Ingatan Kelam Suporter Klub Inggris tentang Roma

“Sangat menyedihkan dengan anggapan sebagian orang yang masih meyakini bahwa dukungan terbaik untuk klub bisa ditunjukkan dengan cara menyakiti pendukung klub lawan. Sebuah penyakit yang masih menjangkiti indahnya permainan sepakbola.”

Pernyataan itu disampaikan oleh klub sepakbola amatir Dunboyne yang bermarkas di Irlandia, atas peristiwa nahas yang telah menimpa bekas ketua klub mereka, Sean Cox. Pria berusia 53 tahun tersebut menjadi korban kekerasan segelintir oknum suporter AS Roma, ketika menyaksikan laga semifinal leg pertama Liga Champions antara Liverpool dan Roma di Anfield Stadium, Selasa (24/4) lalu.

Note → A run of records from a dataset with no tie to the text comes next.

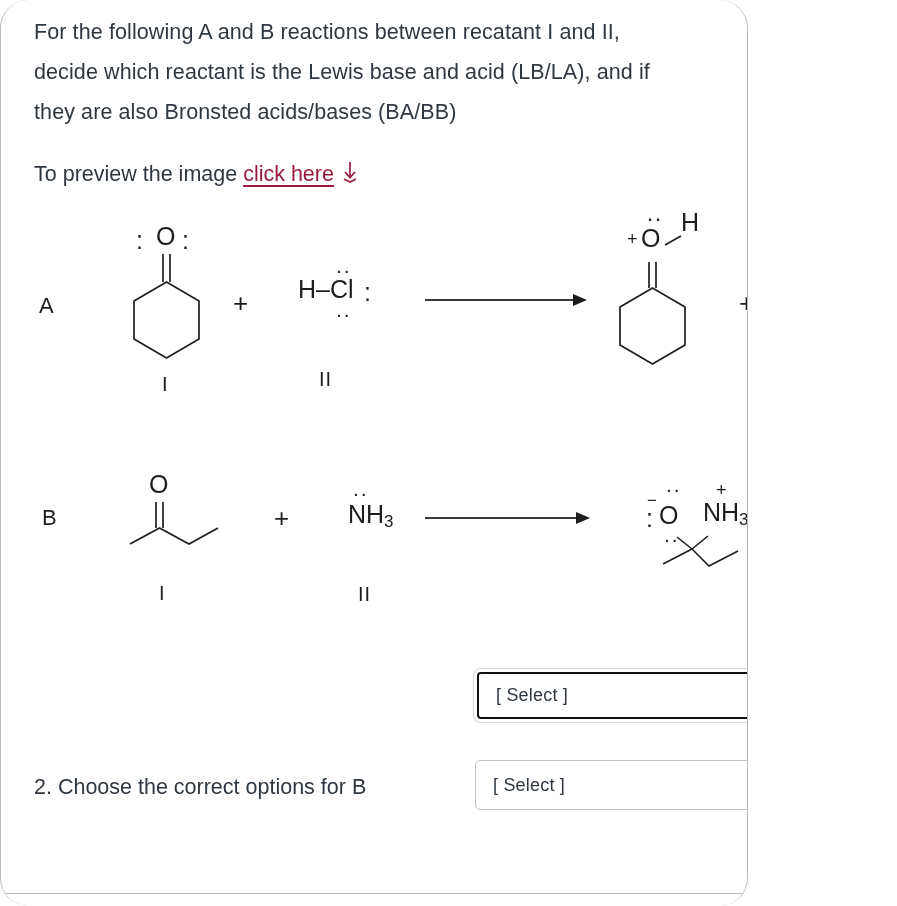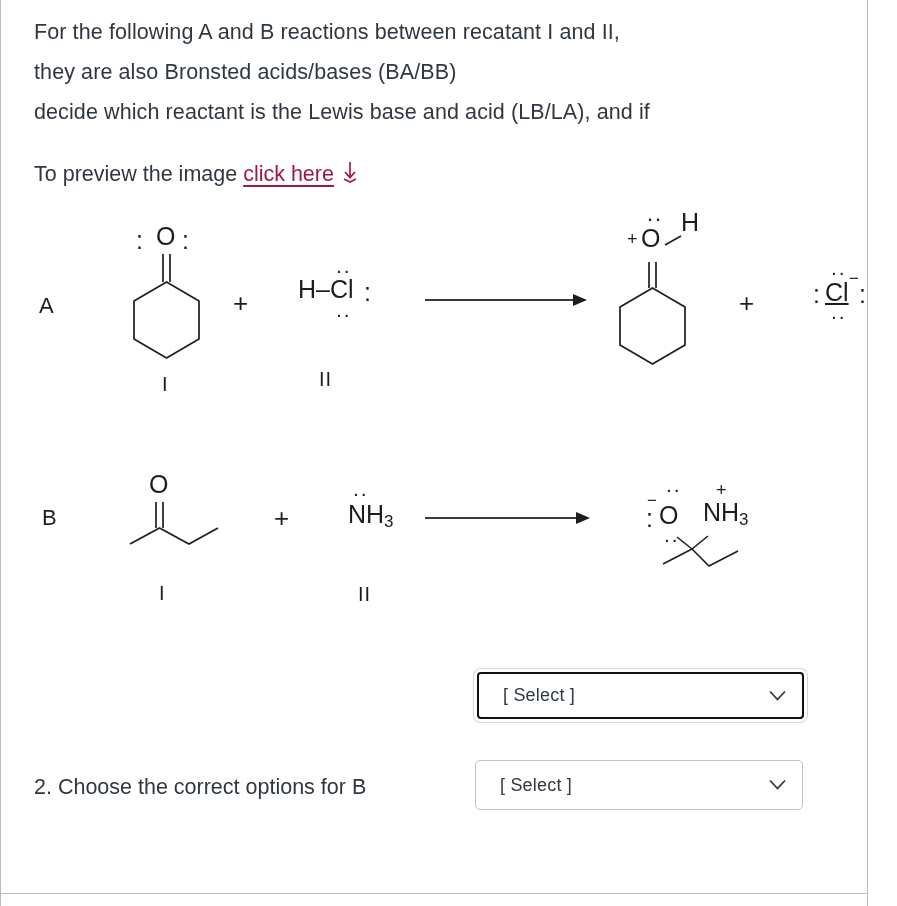"For the following A and" #page { border-radius: none -> 28px; width: 868px -> 748px }
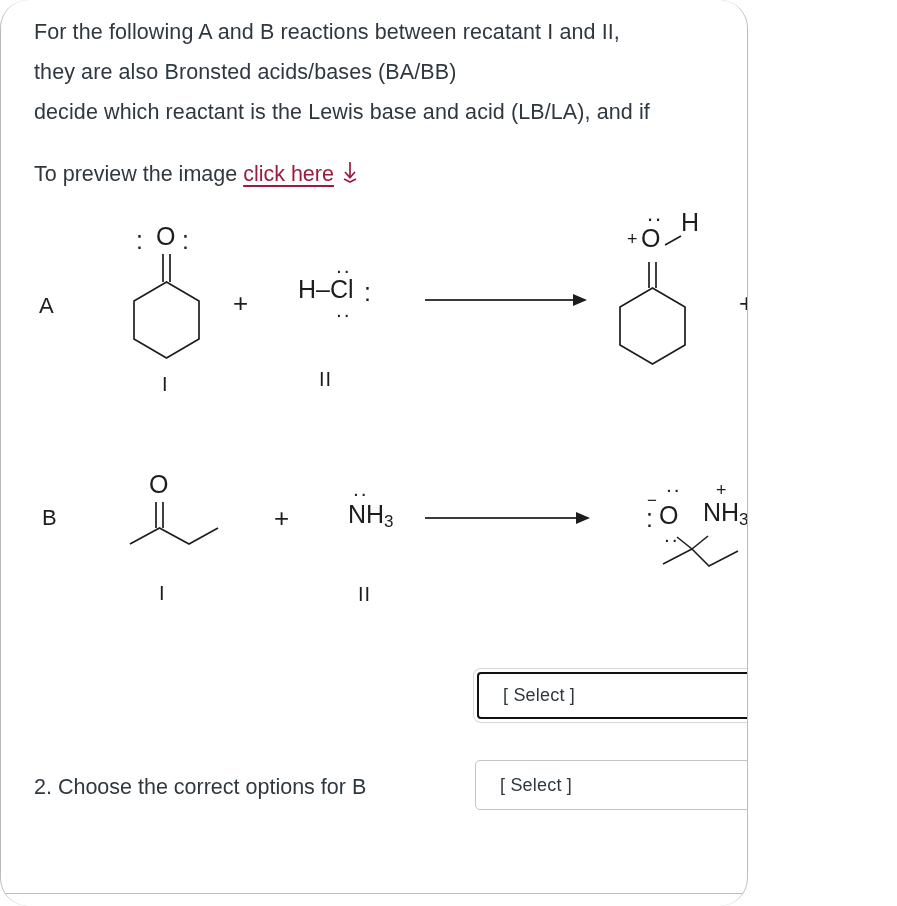"they are also Bronsted acids/bases" div { order: before "decide which reactant is the" -> after "decide which reactant is the" }
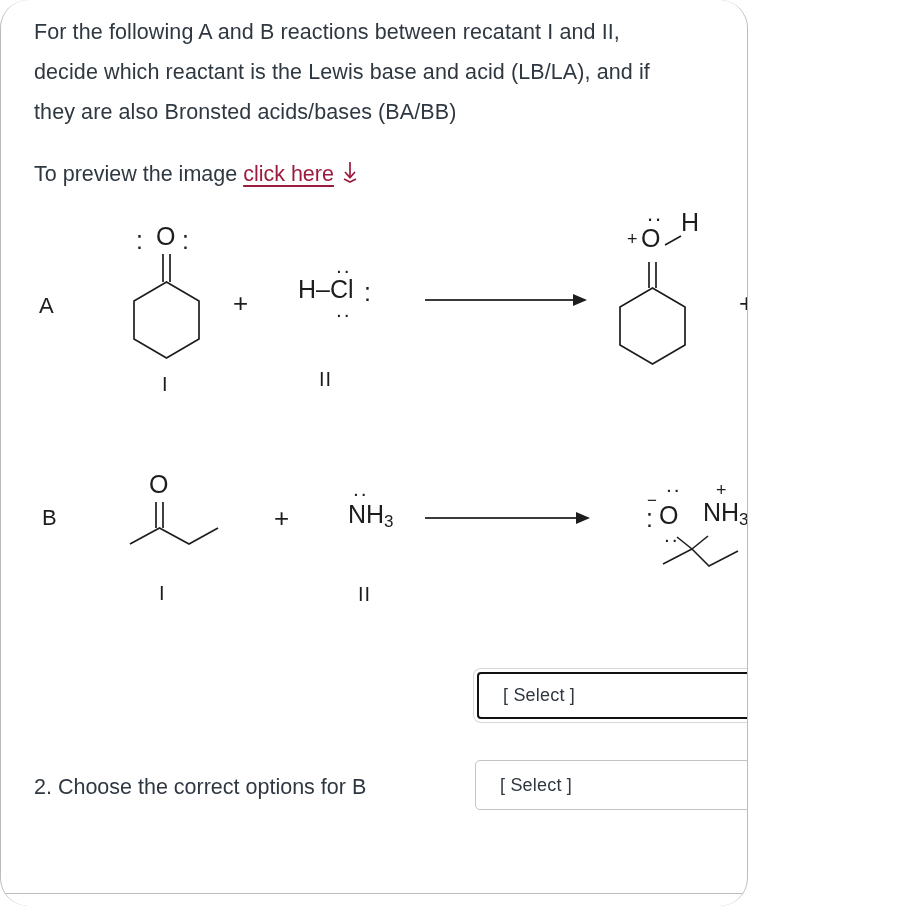"[ Select ]" .select-text { margin-left: 24px -> 17px }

Menurut media Inggris, Standard, dua orang pendukung AS Roma yang berusia sekitar dua puluh tahun, telah ditahan oleh pihak keamanan atas dugaan percobaan pembunuhan terhadap Cox.

Paul Speight, seorang Detective Inspector dari kepolisian Merseyside, menjelaskan bahwa Cox diserang menggunakan sebuah ikat pinggang. “Saksi melaporkan bahwa korban dipukul oleh sebuah ikat pinggang kemudian terjatuh ke tanah,” tuturnya. Akibat dari penyerangan itu, Cox menderita cedera serius di bagian kepala dan harus menjalani perawatan di Rumah Sakit Walton Neurogical Center.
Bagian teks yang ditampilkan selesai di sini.